Anwendungsbereiche der in vitro Transkription
Bei der in vitro Transkription (auch IVT oder in vitro RNA Synthese) wird RNA anhand eines DNA-Templates außerhalb einer lebenden Zelle, synthetisiert.
Die Anwendungsbereiche der in vitro Transkription sind vielfältig und dienen unter anderem zur Herstellung von:
- RNA zur Translation in Zellen oder auch zur in vitro Translation
- siRNAs (small interfering RNAs)
- RNA-Sonden-Hybridisierungs Assays
- gRNA (guide RNA)-CRISPR
- RNaseA resistente RNA (z.B. zur Aptamer Synthese)
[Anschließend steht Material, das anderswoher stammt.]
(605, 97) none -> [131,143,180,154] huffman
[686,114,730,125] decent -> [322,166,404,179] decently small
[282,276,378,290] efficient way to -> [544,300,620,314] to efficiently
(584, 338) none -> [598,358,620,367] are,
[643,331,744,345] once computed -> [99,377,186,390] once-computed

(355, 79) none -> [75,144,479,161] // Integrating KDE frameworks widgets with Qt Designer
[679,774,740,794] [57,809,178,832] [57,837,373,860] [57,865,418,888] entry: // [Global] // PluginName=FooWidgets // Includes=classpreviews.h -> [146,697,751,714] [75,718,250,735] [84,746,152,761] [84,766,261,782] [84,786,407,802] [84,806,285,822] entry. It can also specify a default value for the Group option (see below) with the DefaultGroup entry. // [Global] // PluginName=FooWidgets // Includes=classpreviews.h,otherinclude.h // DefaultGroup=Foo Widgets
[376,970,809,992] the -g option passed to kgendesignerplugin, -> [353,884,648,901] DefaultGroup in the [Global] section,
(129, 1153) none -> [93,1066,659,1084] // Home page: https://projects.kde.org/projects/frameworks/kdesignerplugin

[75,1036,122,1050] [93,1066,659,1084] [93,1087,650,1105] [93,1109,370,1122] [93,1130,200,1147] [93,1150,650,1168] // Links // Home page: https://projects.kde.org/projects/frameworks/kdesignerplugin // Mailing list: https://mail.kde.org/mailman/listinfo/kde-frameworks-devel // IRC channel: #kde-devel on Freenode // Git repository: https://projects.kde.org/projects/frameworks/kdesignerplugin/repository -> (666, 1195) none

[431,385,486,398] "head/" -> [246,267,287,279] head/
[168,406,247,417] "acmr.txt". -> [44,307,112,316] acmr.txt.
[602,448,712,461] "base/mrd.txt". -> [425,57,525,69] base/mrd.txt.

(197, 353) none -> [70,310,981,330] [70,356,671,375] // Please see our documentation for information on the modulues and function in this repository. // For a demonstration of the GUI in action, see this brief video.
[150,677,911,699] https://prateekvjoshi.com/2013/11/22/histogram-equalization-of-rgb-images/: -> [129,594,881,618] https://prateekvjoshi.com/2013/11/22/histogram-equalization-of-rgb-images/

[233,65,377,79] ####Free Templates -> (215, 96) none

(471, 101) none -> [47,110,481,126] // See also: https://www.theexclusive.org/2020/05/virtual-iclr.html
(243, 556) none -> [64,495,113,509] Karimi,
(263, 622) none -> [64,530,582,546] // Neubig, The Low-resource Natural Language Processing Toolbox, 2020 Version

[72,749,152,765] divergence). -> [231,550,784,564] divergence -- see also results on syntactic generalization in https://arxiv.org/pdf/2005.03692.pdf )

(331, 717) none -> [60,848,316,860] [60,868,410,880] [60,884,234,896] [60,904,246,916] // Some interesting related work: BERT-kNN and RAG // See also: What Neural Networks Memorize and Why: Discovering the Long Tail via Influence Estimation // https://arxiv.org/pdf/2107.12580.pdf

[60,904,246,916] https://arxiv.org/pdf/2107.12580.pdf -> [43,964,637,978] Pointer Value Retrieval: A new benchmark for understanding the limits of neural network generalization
Biozym bietet Ihnen ein umfangreiches Portfolio an Produkten von renommierten Herstellern im Bereich der in vitro Transkription an. Dieses reicht von Einzelkomponenten bis hin zu vollständigen IVT Kit
IVT Kits von Biozym
Die T7-Flash™ Transcription Kits bzw. die T7 Flash Scribe Kits wurden speziell entwickelt, um eine maximal mögliche RNA-Ausbeute in einer in vitro Transkriptionsreaktion (IVT) in nur 30 Minuten zu erhalten. Unter Standard Reaktionsbedingungen (30 Minuten, 20 µl Reaktion, 1 µg Control Template) können bis zu 180 µg RNA hergestellt werden.
Die T7-Flash Kits produzieren auch außergewöhnlich hohe Ausbeuten an langen oder kurzen Transkripten. Für die Produktion von RNA-Mengen im Milligramm Bereich, kann die Standardreaktion einfach skaliert werden. Das IVT Kit kann auch im klassischen „Eberwein“ Prozess eingesetzt werden.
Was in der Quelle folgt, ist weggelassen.